Goal of the exercise
Beginning with the line containing "18 | Cap: 44.61 -> 44.59" and ending with the last line, repeat the records exactly.

Stored items from a collection
>>>>>
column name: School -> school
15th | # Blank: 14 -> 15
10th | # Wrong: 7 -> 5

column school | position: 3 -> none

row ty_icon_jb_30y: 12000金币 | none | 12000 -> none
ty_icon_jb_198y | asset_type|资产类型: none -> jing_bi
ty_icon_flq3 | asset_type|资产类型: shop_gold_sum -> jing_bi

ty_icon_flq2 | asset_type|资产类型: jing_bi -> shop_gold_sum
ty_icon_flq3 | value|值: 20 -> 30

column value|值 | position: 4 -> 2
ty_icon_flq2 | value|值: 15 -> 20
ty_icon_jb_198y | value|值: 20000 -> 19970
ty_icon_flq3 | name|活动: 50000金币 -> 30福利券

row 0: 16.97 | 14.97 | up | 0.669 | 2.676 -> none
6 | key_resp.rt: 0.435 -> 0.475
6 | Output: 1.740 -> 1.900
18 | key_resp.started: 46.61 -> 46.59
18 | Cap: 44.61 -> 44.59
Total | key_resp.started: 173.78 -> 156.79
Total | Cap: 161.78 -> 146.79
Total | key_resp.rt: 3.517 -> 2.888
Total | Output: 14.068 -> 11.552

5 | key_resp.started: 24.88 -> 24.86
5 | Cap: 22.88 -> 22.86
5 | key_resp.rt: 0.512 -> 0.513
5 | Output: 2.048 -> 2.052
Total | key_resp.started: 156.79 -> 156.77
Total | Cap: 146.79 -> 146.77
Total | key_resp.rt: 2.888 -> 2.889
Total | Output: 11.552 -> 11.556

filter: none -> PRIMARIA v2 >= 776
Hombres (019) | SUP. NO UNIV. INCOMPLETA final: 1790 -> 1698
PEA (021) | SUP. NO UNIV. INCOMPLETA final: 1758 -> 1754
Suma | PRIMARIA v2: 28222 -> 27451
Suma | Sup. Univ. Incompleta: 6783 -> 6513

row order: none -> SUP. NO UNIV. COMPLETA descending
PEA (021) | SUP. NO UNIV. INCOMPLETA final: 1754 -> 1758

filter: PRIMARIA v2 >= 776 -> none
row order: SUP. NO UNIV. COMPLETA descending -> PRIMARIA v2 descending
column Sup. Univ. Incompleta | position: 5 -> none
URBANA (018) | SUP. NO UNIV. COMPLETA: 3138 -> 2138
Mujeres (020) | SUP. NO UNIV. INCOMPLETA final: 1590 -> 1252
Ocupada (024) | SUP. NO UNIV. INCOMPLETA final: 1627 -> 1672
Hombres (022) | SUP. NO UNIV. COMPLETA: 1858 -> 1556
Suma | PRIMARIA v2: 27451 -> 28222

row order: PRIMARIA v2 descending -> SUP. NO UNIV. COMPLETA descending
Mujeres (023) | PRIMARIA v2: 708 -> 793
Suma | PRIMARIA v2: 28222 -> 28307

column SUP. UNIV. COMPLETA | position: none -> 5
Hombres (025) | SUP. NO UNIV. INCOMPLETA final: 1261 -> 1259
<<<<<
Response to this exercise
18 | Cap: 44.61 -> 44.59
Total | key_resp.started: 173.78 -> 156.79
Total | Cap: 161.78 -> 146.79
Total | key_resp.rt: 3.517 -> 2.888
Total | Output: 14.068 -> 11.552

5 | key_resp.started: 24.88 -> 24.86
5 | Cap: 22.88 -> 22.86
5 | key_resp.rt: 0.512 -> 0.513
5 | Output: 2.048 -> 2.052
Total | key_resp.started: 156.79 -> 156.77
Total | Cap: 146.79 -> 146.77
Total | key_resp.rt: 2.888 -> 2.889
Total | Output: 11.552 -> 11.556

filter: none -> PRIMARIA v2 >= 776
Hombres (019) | SUP. NO UNIV. INCOMPLETA final: 1790 -> 1698
PEA (021) | SUP. NO UNIV. INCOMPLETA final: 1758 -> 1754
Suma | PRIMARIA v2: 28222 -> 27451
Suma | Sup. Univ. Incompleta: 6783 -> 6513

row order: none -> SUP. NO UNIV. COMPLETA descending
PEA (021) | SUP. NO UNIV. INCOMPLETA final: 1754 -> 1758

filter: PRIMARIA v2 >= 776 -> none
row order: SUP. NO UNIV. COMPLETA descending -> PRIMARIA v2 descending
column Sup. Univ. Incompleta | position: 5 -> none
URBANA (018) | SUP. NO UNIV. COMPLETA: 3138 -> 2138
Mujeres (020) | SUP. NO UNIV. INCOMPLETA final: 1590 -> 1252
Ocupada (024) | SUP. NO UNIV. INCOMPLETA final: 1627 -> 1672
Hombres (022) | SUP. NO UNIV. COMPLETA: 1858 -> 1556
Suma | PRIMARIA v2: 27451 -> 28222

row order: PRIMARIA v2 descending -> SUP. NO UNIV. COMPLETA descending
Mujeres (023) | PRIMARIA v2: 708 -> 793
Suma | PRIMARIA v2: 28222 -> 28307

column SUP. UNIV. COMPLETA | position: none -> 5
Hombres (025) | SUP. NO UNIV. INCOMPLETA final: 1261 -> 1259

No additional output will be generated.